A husband or wife tries to reach out and signals a desire to spend more time together. He wants to go out more often. She says she’s too tired and besides, she can’t leave the kids at night. She asks to talk together more and tries to communicate her fears or frustrations. He says ‘it’s all good, stop worrying so much’ and does not give her the feeling that he is listening. These are missed cues that keep repeating themselves until a person just grows too weary and stops trying.
When asked to extend oneself physically or emotionally, some individuals withdraw instead. Both men and women find it easy to discover different avenues where they seek a safe haven. Here are some to watch out for: long nights on work projects, after office get-togethers, being consumed with a hobby or leisure activity, child rearing responsibilities, caring for aging parents, too many hours in the gym, community events or intense social friendships. Of course we all need outlets and personal space. But once we use these outlets as means of retreat from a spouse, the danger to future stability becomes obvious.
Loss of romance
With all the stress of daily living, it becomes easy to put off intimacy and romance. Long discussions about paying bills, school issues, and difficulties with the children overtake our conversations. Sentimental walks and sweet talk between husband and wife seem to be part of a past life. Faced with new couple time after years of living all about the kids, this time together can feel strange. It becomes easy for husband and wife to lead separate lives each on their own laptop or iPhone. The empty nest is filled with silence; there is barely what to say to one another. Passion must be rediscovered.

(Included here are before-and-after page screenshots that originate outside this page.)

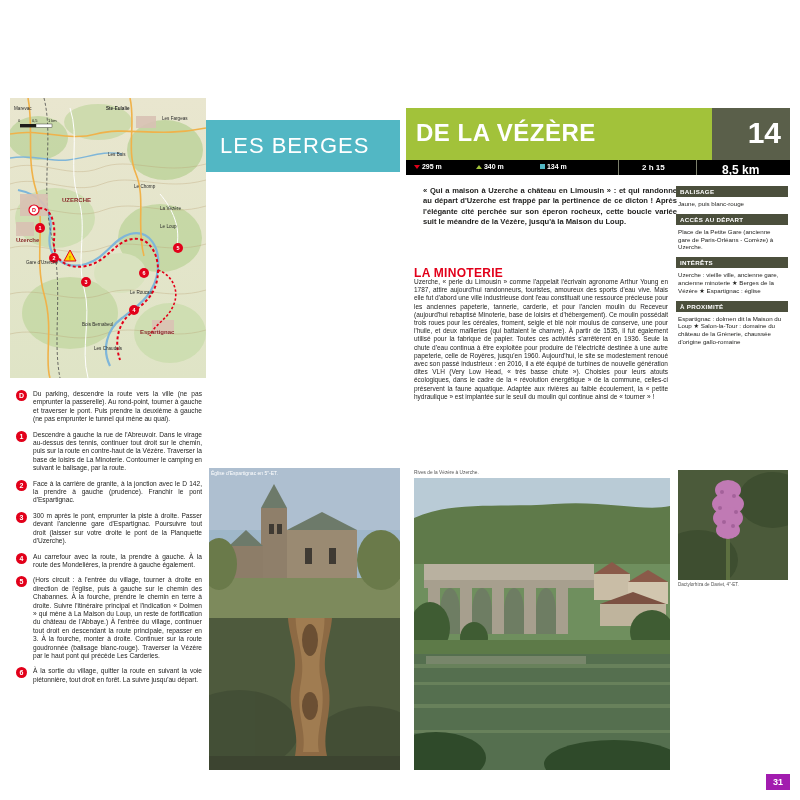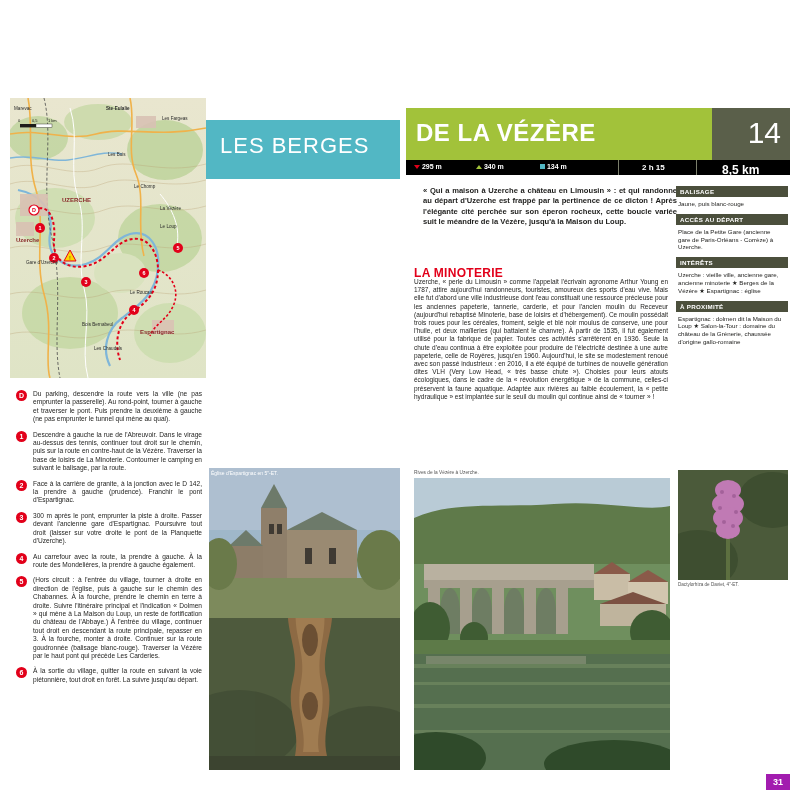--- a/index.html
+++ b/index.html
@@ -16,7 +16,7 @@
   .map{position:absolute;left:0;top:0;width:196px;height:280px;overflow:hidden;background:#e8e4d0;}
   .mapimg{position:absolute;left:0;top:0;width:196px;height:280px;}
 
-  .bandTitle{position:absolute;left:196px;top:22px;width:194px;height:59px;background:#52b7c4;}
+  .bandTitle{position:absolute;left:196px;top:22px;width:194px;height:52px;background:#52b7c4;}
   .bandTitle span{position:absolute;left:14px;top:13px;font-size:22px;letter-spacing:1px;color:#ffffff;font-family:"Liberation Sans",sans-serif;font-weight:normal;}
 
   .steps{position:absolute;left:6px;top:292px;width:186px;height:380px;}

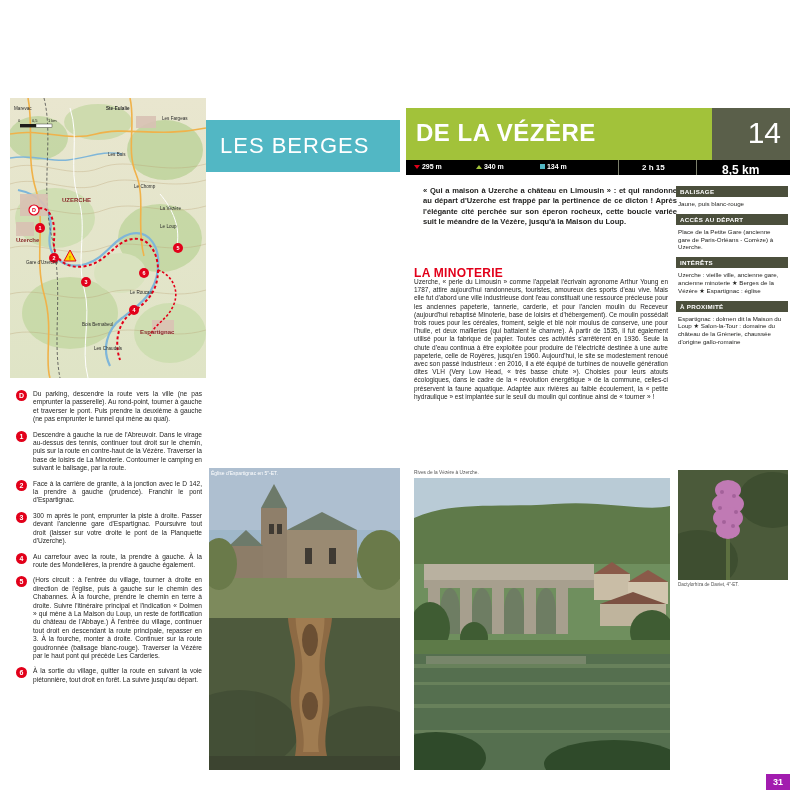--- a/index.html
+++ b/index.html
@@ -34,7 +34,7 @@
   .bandTitle2{position:absolute;left:0px;top:10px;width:306px;height:52px;background:#a2c23a;text-decoration:underline;}
   .bandTitle2 span{position:absolute;left:10px;top:11px;font-size:24px;letter-spacing:.5px;color:#ffffff;font-weight:bold;}
   .numbox{position:absolute;left:306px;top:10px;width:78px;height:52px;background:#5a5f4a;}
-  .numbox span{position:absolute;right:9px;top:8px;font-size:30px;color:#ffffff;font-weight:normal;}
+  .numbox span{position:absolute;right:9px;top:8px;font-size:30px;color:#ffffff;font-weight:bold;}
 
   .infobar{position:absolute;left:0px;top:62px;width:384px;height:15px;background:#000000;color:#fff;}
   .infobar .seg{position:absolute;top:3px;font-size:7px;font-weight:bold;}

3 Solutions to Protect Your Marriage
I read about one couple whose kids had moved on and now they were on the verge of divorce. They each felt in the other’s way. Their solution was to stay married but live in two separate homes and schedule weekly time together. After putting decades into a marriage, there must be better ways to spend our remaining years together.
Here are three solutions to incorporate into our lives right now:
1. Constantly get to know your partner
Ask questions about his world, evolving likes and dislikes, nourish her hopes and dreams. Don’t assume that your spouse is not changing or growing. Talk about where you see yourselves down the road. Share your visions for the future. Take the time to listen to each other’s desires and fears.

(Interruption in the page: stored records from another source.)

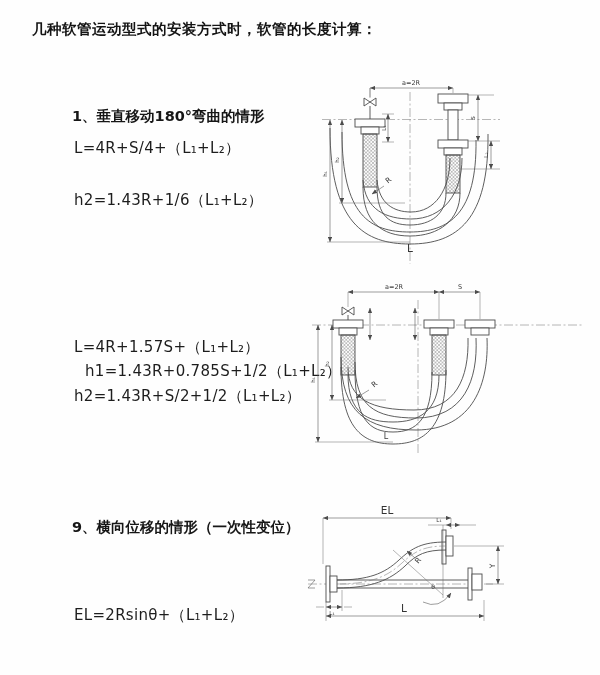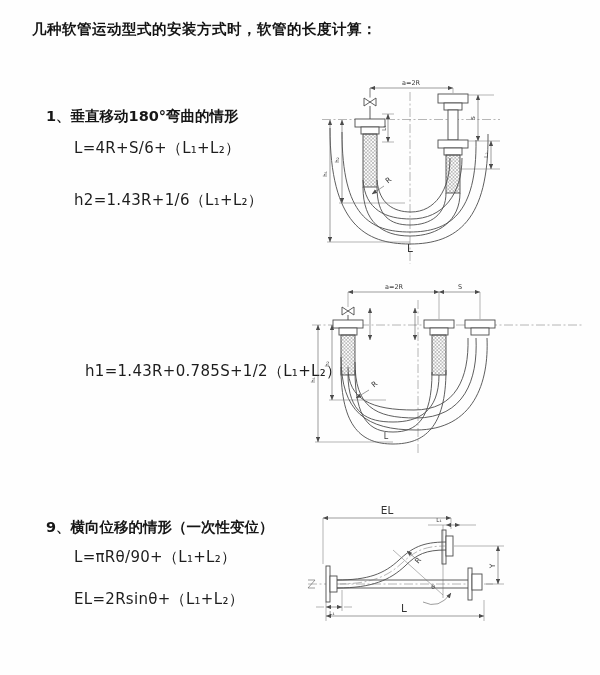--- a/index.html
+++ b/index.html
@@ -7,7 +7,7 @@
         font-family:"DejaVu Sans","Liberation Sans",sans-serif;color:#1c1c1c;}
   .title{position:absolute;left:32px;top:20px;font-size:14.5px;font-weight:bold;
          letter-spacing:0.5px;white-space:nowrap;color:#141414;}
-  .heading{position:absolute;font-size:14.5px;font-weight:bold;white-space:nowrap;color:#161616;}
+  .heading{position:absolute;font-size:14.5px;font-weight:bold;white-space:nowrap;color:#161616;margin-left:26px;}
   .formula{position:absolute;font-size:15px;letter-spacing:0.3px;white-space:nowrap;color:#1d1d1d;}
   svg{position:absolute;overflow:visible;}
   .ln{stroke:#4c4c4c;stroke-width:0.9;fill:none;}

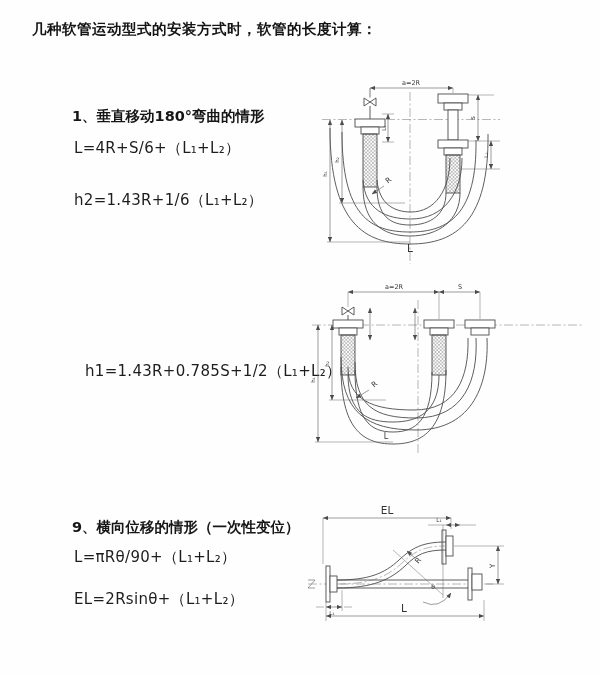--- a/index.html
+++ b/index.html
@@ -30,7 +30,7 @@
   <div class="title">几种软管运动型式的安装方式时，软管的长度计算：</div>
 
   <div class="heading" style="left:46px;top:107px">1、垂直移动180°弯曲的情形</div>
-  <div class="formula" style="left:74px;top:139px">L=4R+S/6+（L₁+L₂）</div>
+  <div class="formula" style="left:74px;top:139px">L=4R+S/4+（L₁+L₂）</div>
   <div class="formula" style="left:74px;top:191px">h2=1.43R+1/6（L₁+L₂）</div>
 
   <div class="formula" style="left:85px;top:362px">h1=1.43R+0.785S+1/2（L₁+L₂）</div>

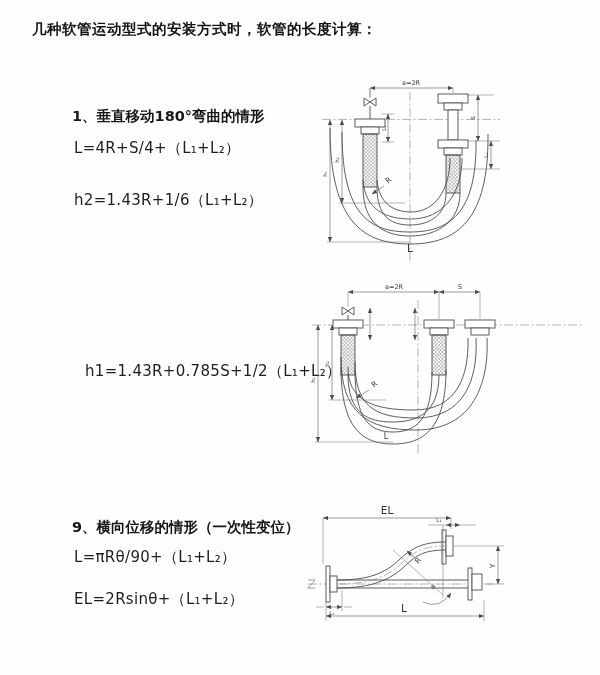--- a/index.html
+++ b/index.html
@@ -33,6 +33,7 @@
   <div class="formula" style="left:74px;top:139px">L=4R+S/4+（L₁+L₂）</div>
   <div class="formula" style="left:74px;top:191px">h2=1.43R+1/6（L₁+L₂）</div>
 
+  <div class="formula" style="left:74px;top:338px">L=4R+1.57S+（L₁+L₂）</div>
   <div class="formula" style="left:85px;top:362px">h1=1.43R+0.785S+1/2（L₁+L₂）</div>
 
   <div class="heading" style="left:46px;top:518px">9、横向位移的情形（一次性变位）</div>

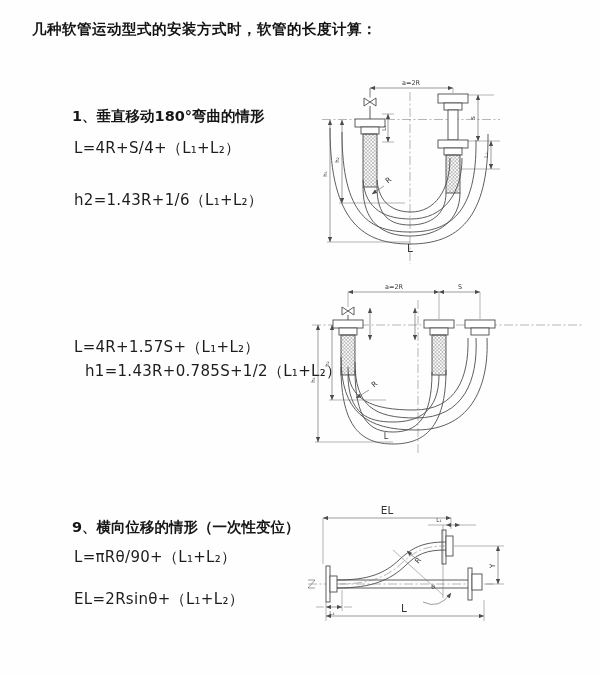--- a/index.html
+++ b/index.html
@@ -35,6 +35,7 @@
 
   <div class="formula" style="left:74px;top:338px">L=4R+1.57S+（L₁+L₂）</div>
   <div class="formula" style="left:85px;top:362px">h1=1.43R+0.785S+1/2（L₁+L₂）</div>
+  <div class="formula" style="left:74px;top:387px">h2=1.43R+S/2+1/2（L₁+L₂）</div>
 
   <div class="heading" style="left:46px;top:518px">9、横向位移的情形（一次性变位）</div>
   <div class="formula" style="left:74px;top:548px">L=πRθ/90+（L₁+L₂）</div>

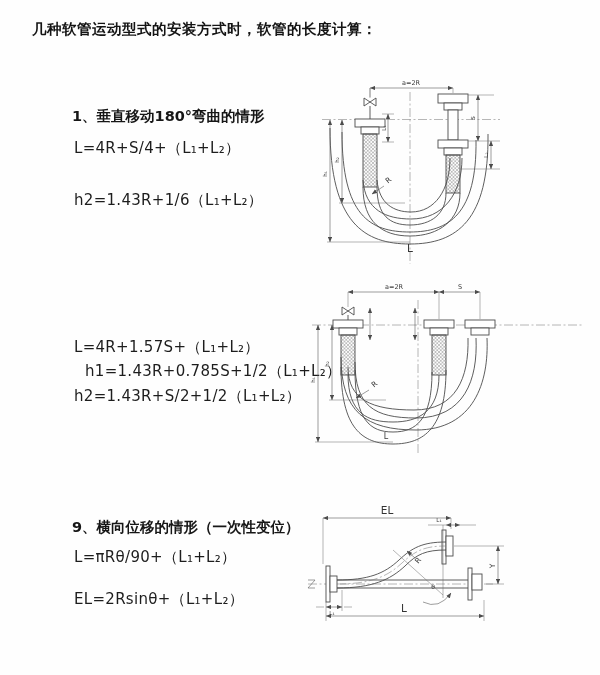--- a/index.html
+++ b/index.html
@@ -38,7 +38,6 @@
   <div class="formula" style="left:74px;top:387px">h2=1.43R+S/2+1/2（L₁+L₂）</div>
 
   <div class="heading" style="left:46px;top:518px">9、横向位移的情形（一次性变位）</div>
-  <div class="formula" style="left:74px;top:548px">L=πRθ/90+（L₁+L₂）</div>
   <div class="formula" style="left:74px;top:590px">EL=2Rsinθ+（L₁+L₂）</div>
 
   <svg style="left:310px;top:72px" width="272" height="196" viewBox="0 0 272 196">

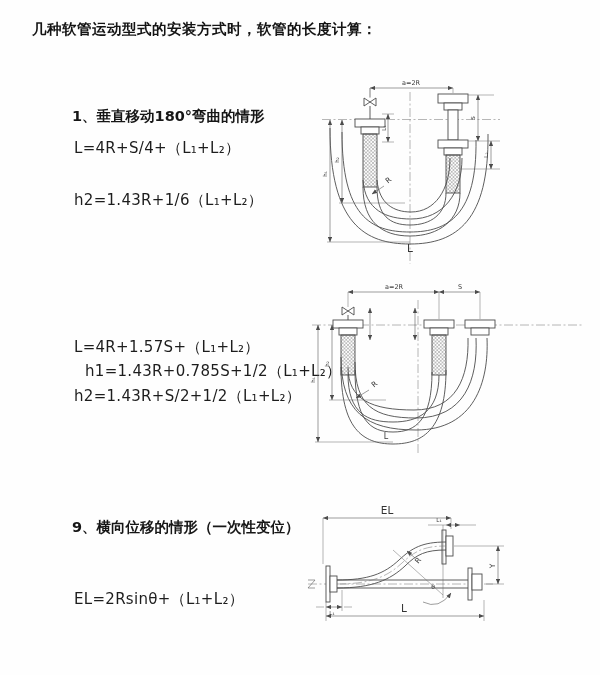--- a/index.html
+++ b/index.html
@@ -38,7 +38,7 @@
   <div class="formula" style="left:74px;top:387px">h2=1.43R+S/2+1/2（L₁+L₂）</div>
 
   <div class="heading" style="left:46px;top:518px">9、横向位移的情形（一次性变位）</div>
-  <div class="formula" style="left:74px;top:590px">EL=2Rsinθ+（L₁+L₂）</div>
+  <div class="formula" style="left:74px;top:606px">EL=2Rsinθ+（L₁+L₂）</div>
 
   <svg style="left:310px;top:72px" width="272" height="196" viewBox="0 0 272 196">
     <defs>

2. Create time for romance
Be sure not to neglect your intimate life, both emotional and physical. Of course we are all aware of the importance of date night. But how many of us really make it happen? And once we do, how do we make the night come alive?
Is the time spent together having conversations about the kids or rehashing old disagreements? Besides enjoying a couple’s dinner together, nurture your inner selves. Break out of the old routine. Visit a different part of town, take a class together, try a novel cuisine. Don’t live passively. Find ways to explore new roads and ignite a zeal for living. And while you do, don’t forget to speak lovingly and give each other words of gratitude each day. I have found that showing sensitivity and saying ‘I love you’ is the crazy glue that keeps us together.
3. Include your spouse in your life
When you find an activity that inspires you, share your enthusiasm with your partner. Talk about your interests. Explain why this is important to you. Find a way to include your spouse. If you’ve taken up running or tennis, or if art has now captured your attention, ask yourself how you can help your partner feel involved. I have met many couples who have grown closer after one invited the other to attend a Torah class that had sparked a spiritual awakening. The point is to share your passion.
When we care for the garden of young love, the fruits of our efforts will bring us joy and contentment long after our youngest child bids us farewell and we are able to share our lives together with blessing.